==== PROVIDED INFORMATION

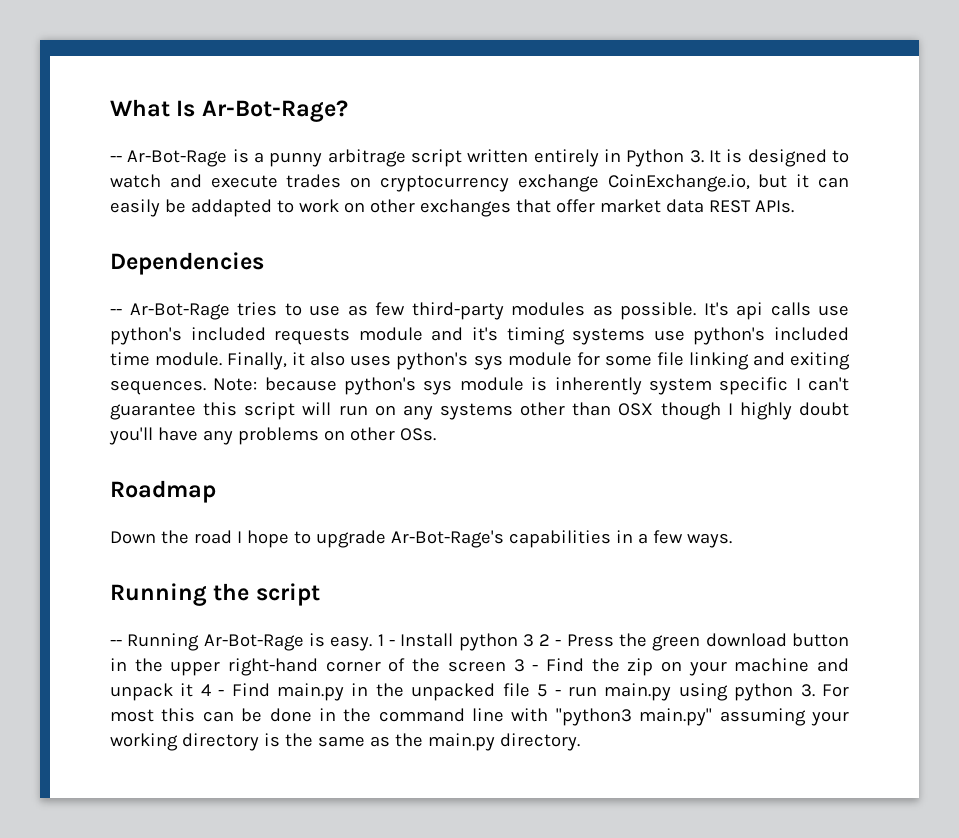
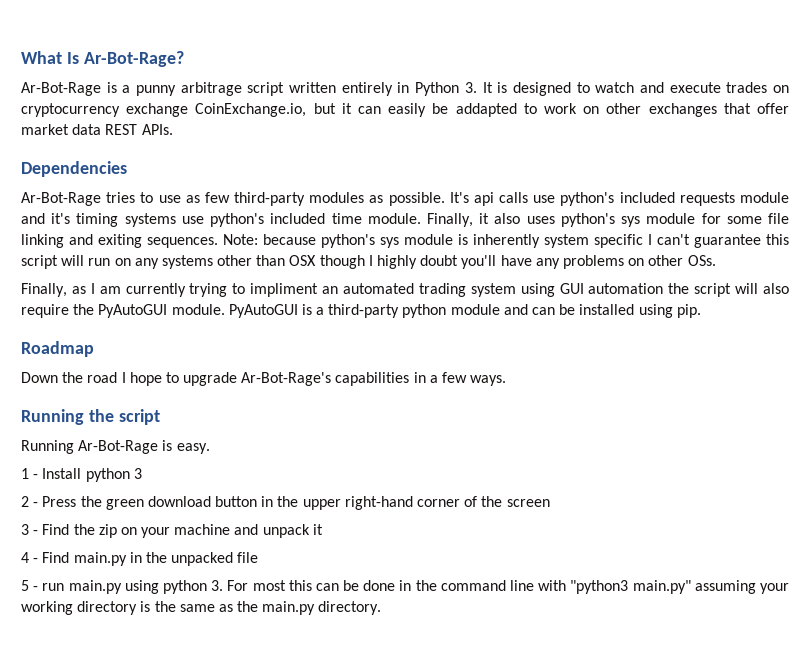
- -- Ar-Bot-Rage is a punny arbitrage script written entirely in Python 3. It is designed to watch and execute trades on cryptocurrency exchange CoinExchange.io, but it can easily be addapted to work on other exchanges that offer market data REST APIs.
+ Ar-Bot-Rage is a punny arbitrage script written entirely in Python 3. It is designed to watch and execute trades on cryptocurrency exchange CoinExchange.io, but it can easily be addapted to work on other exchanges that offer market data REST APIs.
- -- Ar-Bot-Rage tries to use as few third-party modules as possible.
+ Ar-Bot-Rage tries to use as few third-party modules as possible.
+ Finally, as I am currently trying to impliment an automated trading system using GUI automation the script will also require the PyAutoGUI module. PyAutoGUI is a third-party python module and can be installed using pip.
- -- Running Ar-Bot-Rage is easy. 1 - Install python 3 2 - Press the green download button in the upper right-hand corner of the screen 3 - Find the zip on your machine and unpack it 4 - Find main.py in the unpacked file 5 - run main.py using python 3. For most this can be done in the command line with "python3 main.py" assuming your working directory is the same as the main.py directory.
+ Running Ar-Bot-Rage is easy.
+ 1 - Install python 3
+ 2 - Press the green download button in the upper right-hand corner of the screen
+ 3 - Find the zip on your machine and unpack it
+ 4 - Find main.py in the unpacked file
+ 5 - run main.py using python 3. For most this can be done in the command line with "python3 main.py" assuming your working directory is the same as the main.py directory.

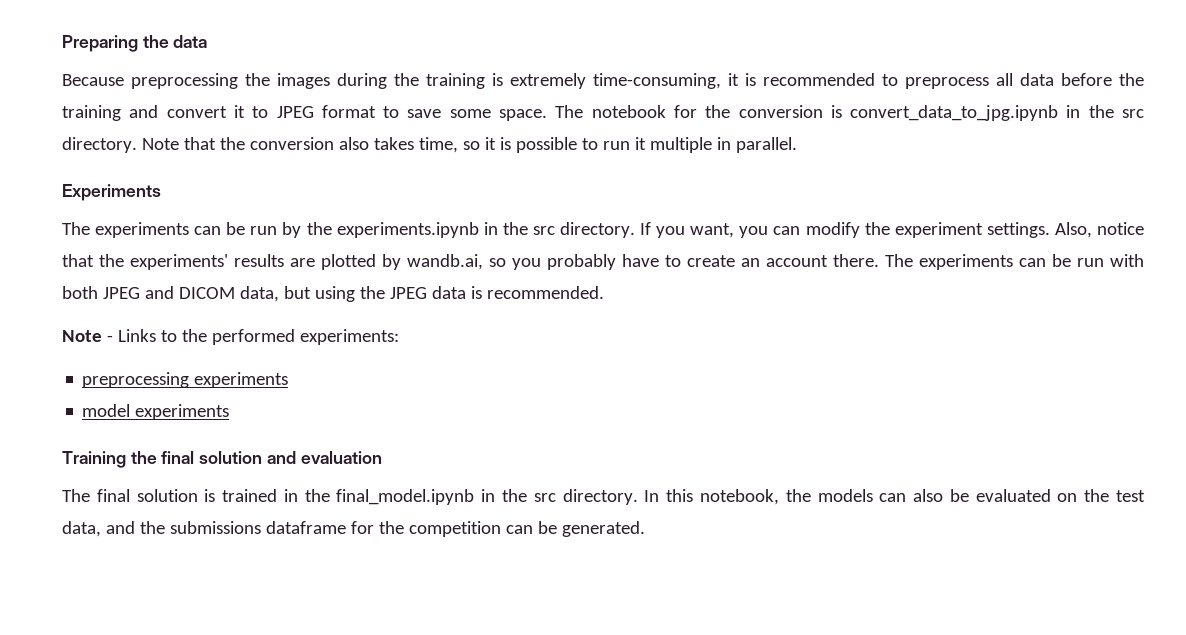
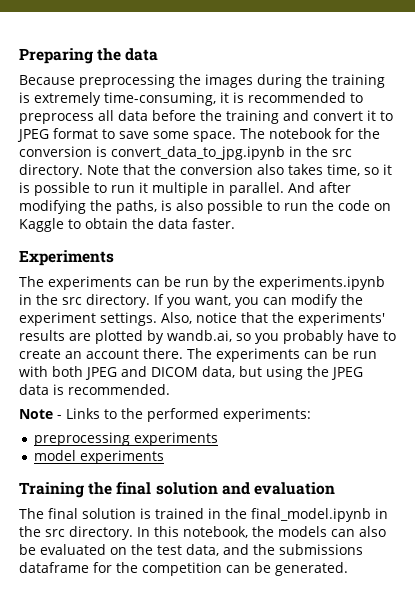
+ And after modifying the paths, is also possible to run the code on Kaggle to obtain the data faster.

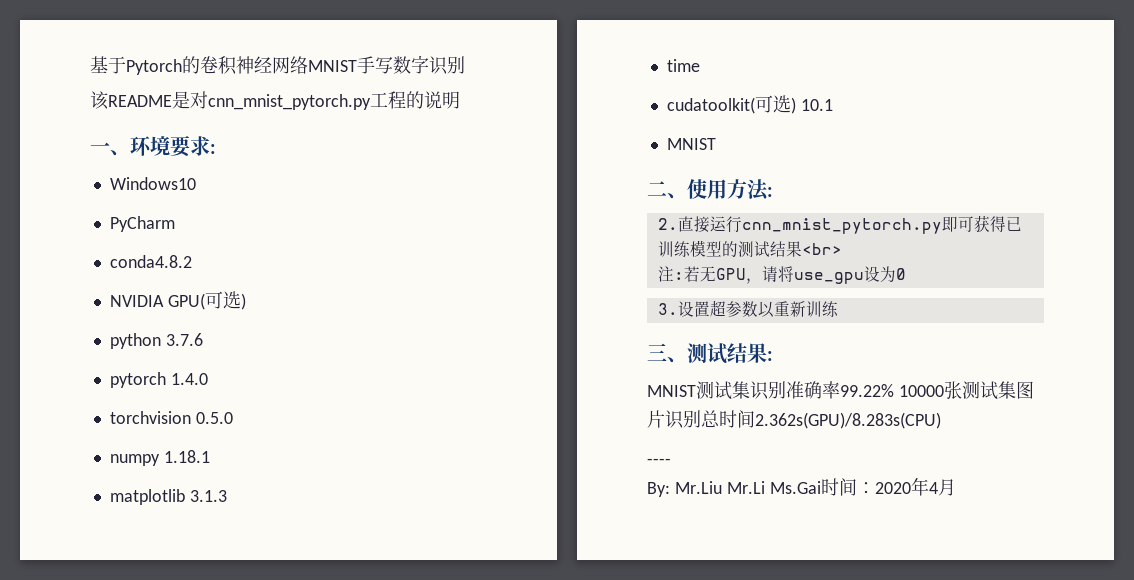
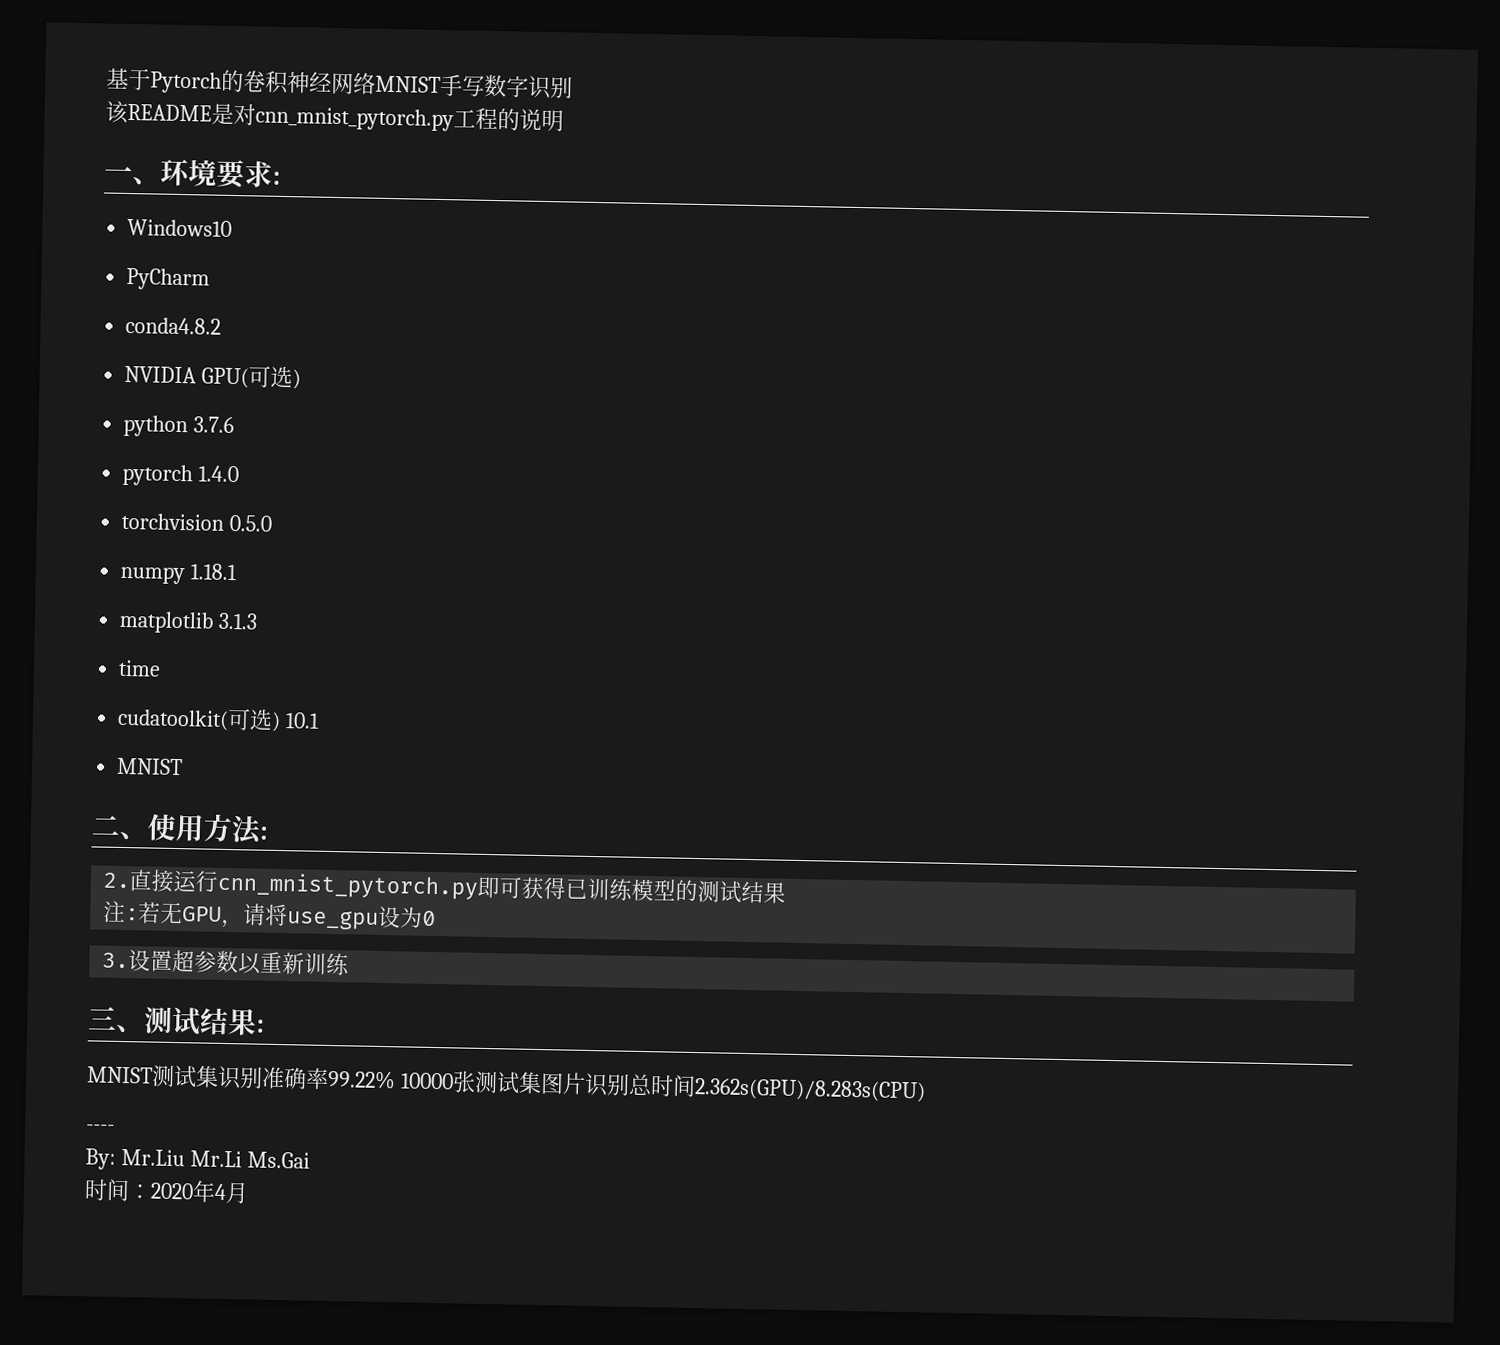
- 2.直接运行cnn_mnist_pytorch.py即可获得已训练模型的测试结果<br>
+ 2.直接运行cnn_mnist_pytorch.py即可获得已训练模型的测试结果
- By: Mr.Liu Mr.Li Ms.Gai时间：2020年4月
+ By: Mr.Liu Mr.Li Ms.Gai
+ 时间：2020年4月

========

• **DESCRIPTION OF THE TASK**
Each entry above should be printed again word for word, with any picture dropped.

• **ANSWER**
- -- Ar-Bot-Rage is a punny arbitrage script written entirely in Python 3. It is designed to watch and execute trades on cryptocurrency exchange CoinExchange.io, but it can easily be addapted to work on other exchanges that offer market data REST APIs.
+ Ar-Bot-Rage is a punny arbitrage script written entirely in Python 3. It is designed to watch and execute trades on cryptocurrency exchange CoinExchange.io, but it can easily be addapted to work on other exchanges that offer market data REST APIs.
- -- Ar-Bot-Rage tries to use as few third-party modules as possible.
+ Ar-Bot-Rage tries to use as few third-party modules as possible.
+ Finally, as I am currently trying to impliment an automated trading system using GUI automation the script will also require the PyAutoGUI module. PyAutoGUI is a third-party python module and can be installed using pip.
- -- Running Ar-Bot-Rage is easy. 1 - Install python 3 2 - Press the green download button in the upper right-hand corner of the screen 3 - Find the zip on your machine and unpack it 4 - Find main.py in the unpacked file 5 - run main.py using python 3. For most this can be done in the command line with "python3 main.py" assuming your working directory is the same as the main.py directory.
+ Running Ar-Bot-Rage is easy.
+ 1 - Install python 3
+ 2 - Press the green download button in the upper right-hand corner of the screen
+ 3 - Find the zip on your machine and unpack it
+ 4 - Find main.py in the unpacked file
+ 5 - run main.py using python 3. For most this can be done in the command line with "python3 main.py" assuming your working directory is the same as the main.py directory.

+ And after modifying the paths, is also possible to run the code on Kaggle to obtain the data faster.

- 2.直接运行cnn_mnist_pytorch.py即可获得已训练模型的测试结果<br>
+ 2.直接运行cnn_mnist_pytorch.py即可获得已训练模型的测试结果
- By: Mr.Liu Mr.Li Ms.Gai时间：2020年4月
+ By: Mr.Liu Mr.Li Ms.Gai
+ 时间：2020年4月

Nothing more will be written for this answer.